**WORK INSTRUCTIONS**
Go through the records and report each line in which the word "section" occurs.

═════ DATA FOR REVIEW

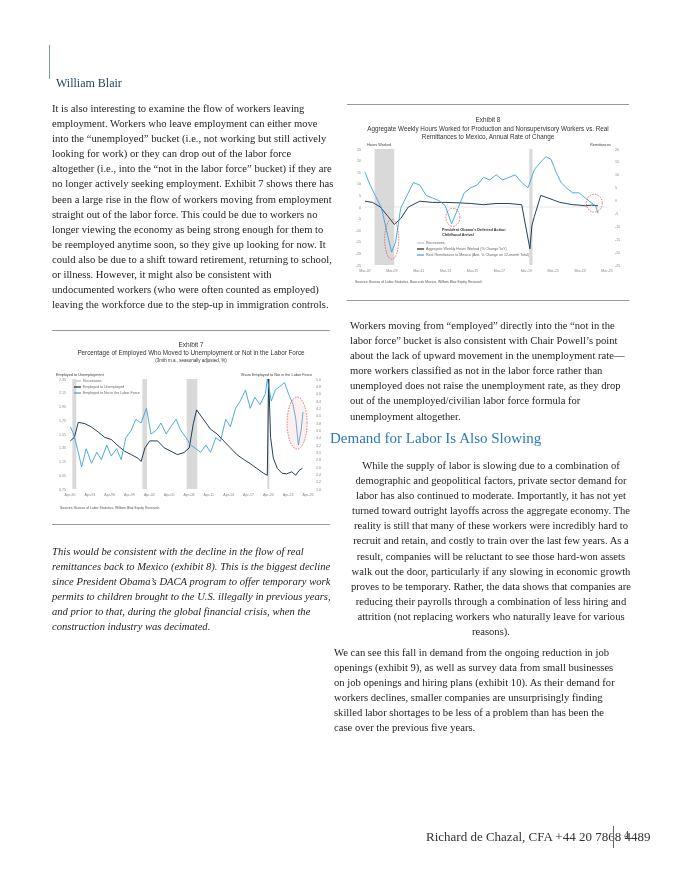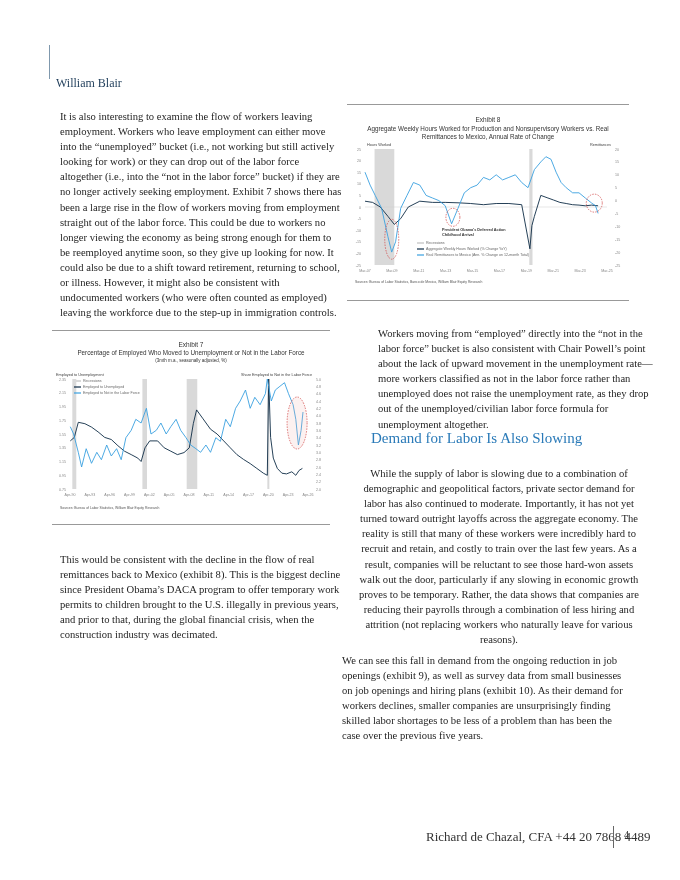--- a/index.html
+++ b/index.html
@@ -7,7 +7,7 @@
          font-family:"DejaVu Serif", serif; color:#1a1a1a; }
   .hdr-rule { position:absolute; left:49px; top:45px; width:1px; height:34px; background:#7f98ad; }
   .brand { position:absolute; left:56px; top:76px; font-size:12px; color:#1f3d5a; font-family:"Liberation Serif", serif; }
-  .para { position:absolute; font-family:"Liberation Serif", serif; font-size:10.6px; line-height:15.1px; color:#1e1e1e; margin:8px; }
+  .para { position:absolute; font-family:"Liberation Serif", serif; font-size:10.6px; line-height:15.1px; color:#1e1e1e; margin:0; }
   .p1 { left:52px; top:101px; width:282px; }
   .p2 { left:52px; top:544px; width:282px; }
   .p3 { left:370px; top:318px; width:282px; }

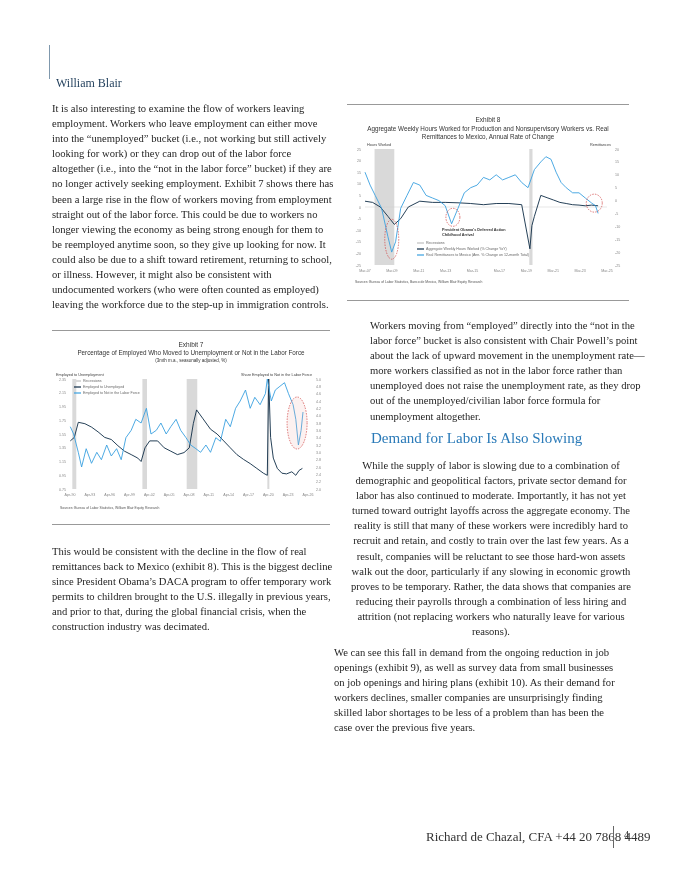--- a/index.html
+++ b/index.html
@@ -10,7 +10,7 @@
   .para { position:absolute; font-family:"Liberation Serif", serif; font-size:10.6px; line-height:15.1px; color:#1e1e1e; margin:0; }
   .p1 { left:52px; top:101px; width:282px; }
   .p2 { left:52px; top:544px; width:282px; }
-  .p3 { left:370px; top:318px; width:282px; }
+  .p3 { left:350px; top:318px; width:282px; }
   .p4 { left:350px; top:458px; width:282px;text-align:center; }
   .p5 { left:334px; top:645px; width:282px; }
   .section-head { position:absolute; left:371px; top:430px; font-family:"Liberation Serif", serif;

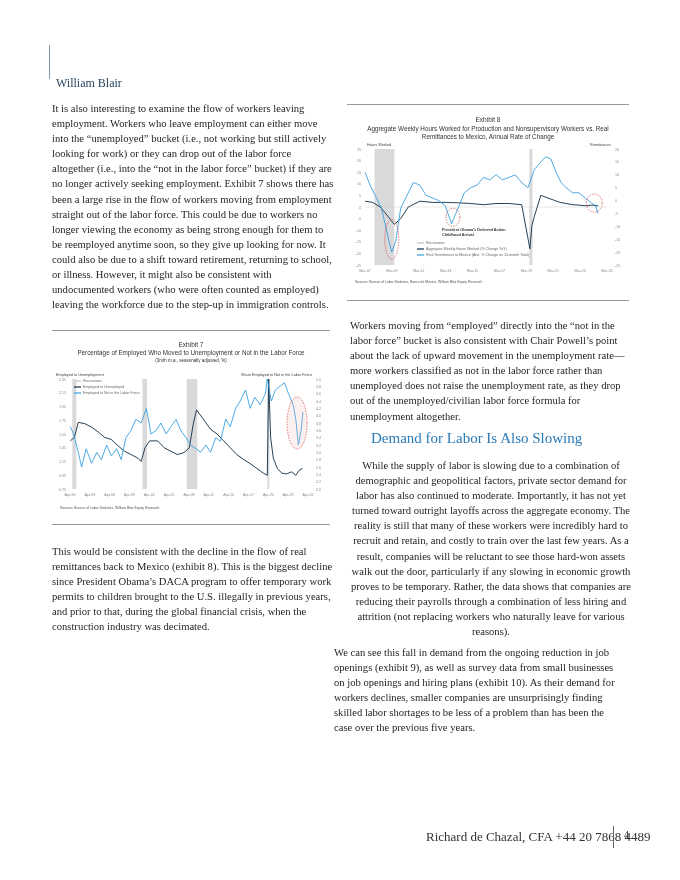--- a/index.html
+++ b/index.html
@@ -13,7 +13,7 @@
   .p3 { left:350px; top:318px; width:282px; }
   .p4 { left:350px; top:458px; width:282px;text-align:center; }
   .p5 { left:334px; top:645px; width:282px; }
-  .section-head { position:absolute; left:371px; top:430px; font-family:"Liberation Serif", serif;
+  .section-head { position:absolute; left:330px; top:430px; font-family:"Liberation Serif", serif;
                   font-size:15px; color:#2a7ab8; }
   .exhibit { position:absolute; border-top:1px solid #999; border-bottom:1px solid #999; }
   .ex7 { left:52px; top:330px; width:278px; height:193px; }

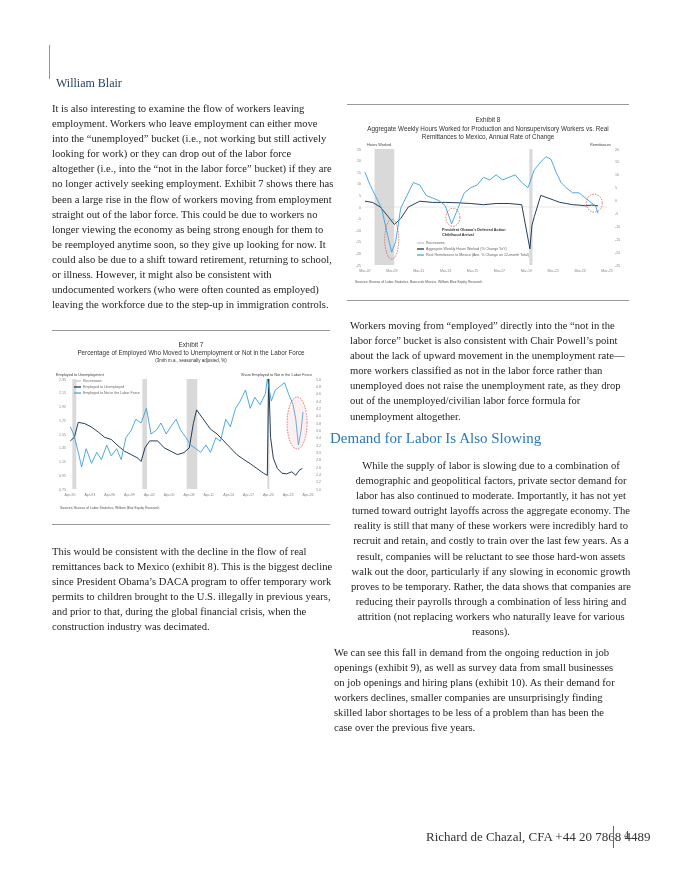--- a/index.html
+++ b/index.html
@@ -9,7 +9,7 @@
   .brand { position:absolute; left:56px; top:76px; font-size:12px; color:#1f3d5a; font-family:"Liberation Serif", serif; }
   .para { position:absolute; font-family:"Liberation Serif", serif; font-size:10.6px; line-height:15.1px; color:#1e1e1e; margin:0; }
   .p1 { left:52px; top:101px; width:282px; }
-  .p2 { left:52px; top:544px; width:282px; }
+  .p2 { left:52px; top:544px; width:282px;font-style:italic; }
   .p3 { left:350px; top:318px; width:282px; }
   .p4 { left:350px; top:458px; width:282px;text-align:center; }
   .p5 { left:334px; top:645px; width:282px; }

══════════

**SOLVED EXERCISE**
   .section-head { position:absolute; left:371px; top:430px; font-family:"Liberation Serif", serif;
-  .section-head { position:absolute; left:371px; top:430px; font-family:"Liberation Serif", serif;
+  .section-head { position:absolute; left:330px; top:430px; font-family:"Liberation Serif", serif;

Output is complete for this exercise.